(Source records)
^^^^
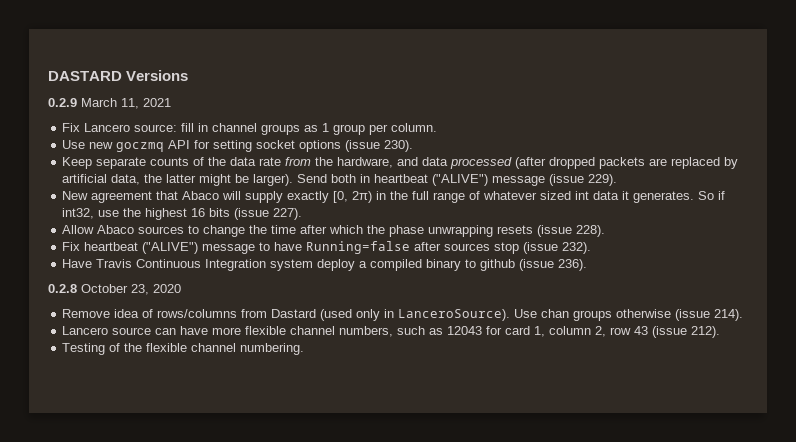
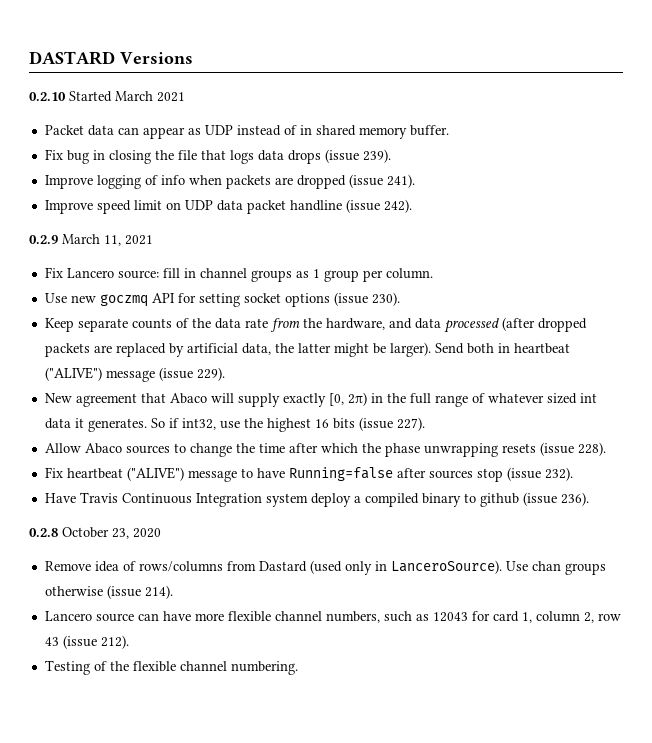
(189, 75) none -> [29,91,185,102] [44,125,449,139] [44,149,391,164] [44,174,415,189] [44,199,412,214] // 0.2.10 Started March 2021 // Packet data can appear as UDP instead of in shared memory buffer. // Fix bug in closing the file that logs data drops (issue 239). // Improve logging of info when packets are dropped (issue 241). // Improve speed limit on UDP data packet handline (issue 242).

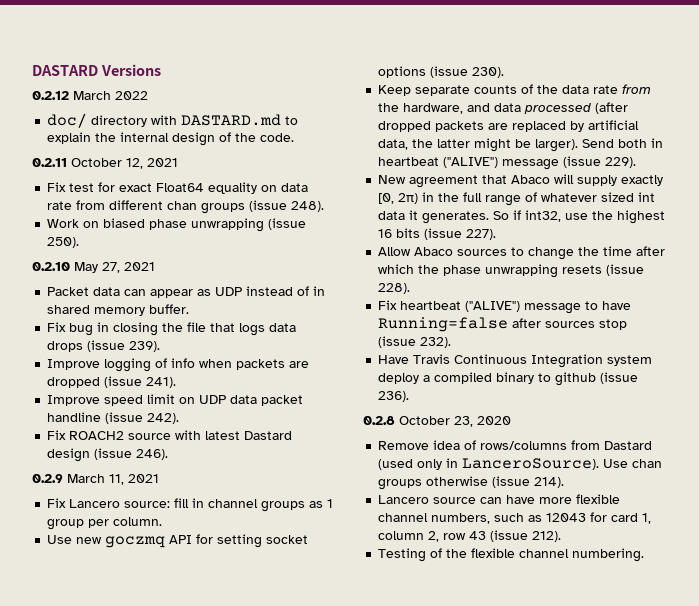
(193, 58) none -> [32,91,148,100] [47,113,299,128] [47,132,295,146] [32,158,178,169] [47,182,309,194] [47,200,325,214] [47,218,307,232] [47,237,80,248] // 0.2.12 March 2022 // doc/ directory with DASTARD.md to explain the internal design of the code. // 0.2.11 October 12, 2021 // Fix test for exact Float64 equality on data rate from different chan groups (issue 248). // Work on biased phase unwrapping (issue 250).
[69,91,153,102] Started March -> [74,262,120,273] May 27,
(412, 206) none -> [47,430,293,440] [47,448,169,462] // Fix ROACH2 source with latest Dastard design (issue 246).

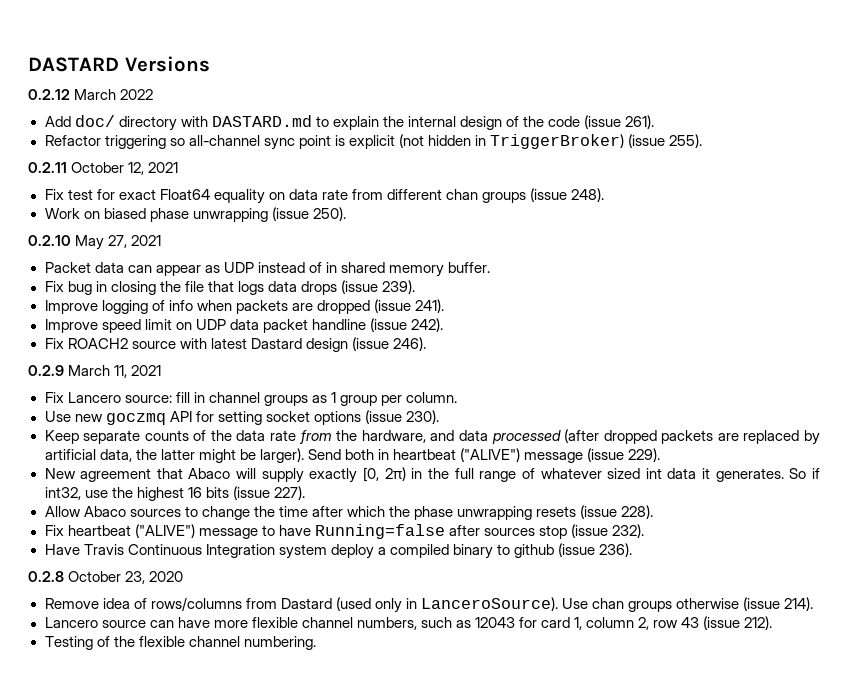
(148, 95) none -> [44,116,71,127] Add
[260,133,295,142] code. -> [548,115,655,129] [44,134,703,150] code (issue 261). // Refactor triggering so all-channel sync point is explicit (not hidden in TriggerBroker) (issue 255).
^^^^
→ **EXERCISE BRIEF**
Set down only the lines running from the line with "(148, 95) none -> [44,116,71,127] Add" to the end of the entries above, both included, exactly as they stand.

→ **RESPONSE TO THIS EXERCISE**
(148, 95) none -> [44,116,71,127] Add
[260,133,295,142] code. -> [548,115,655,129] [44,134,703,150] code (issue 261). // Refactor triggering so all-channel sync point is explicit (not hidden in TriggerBroker) (issue 255).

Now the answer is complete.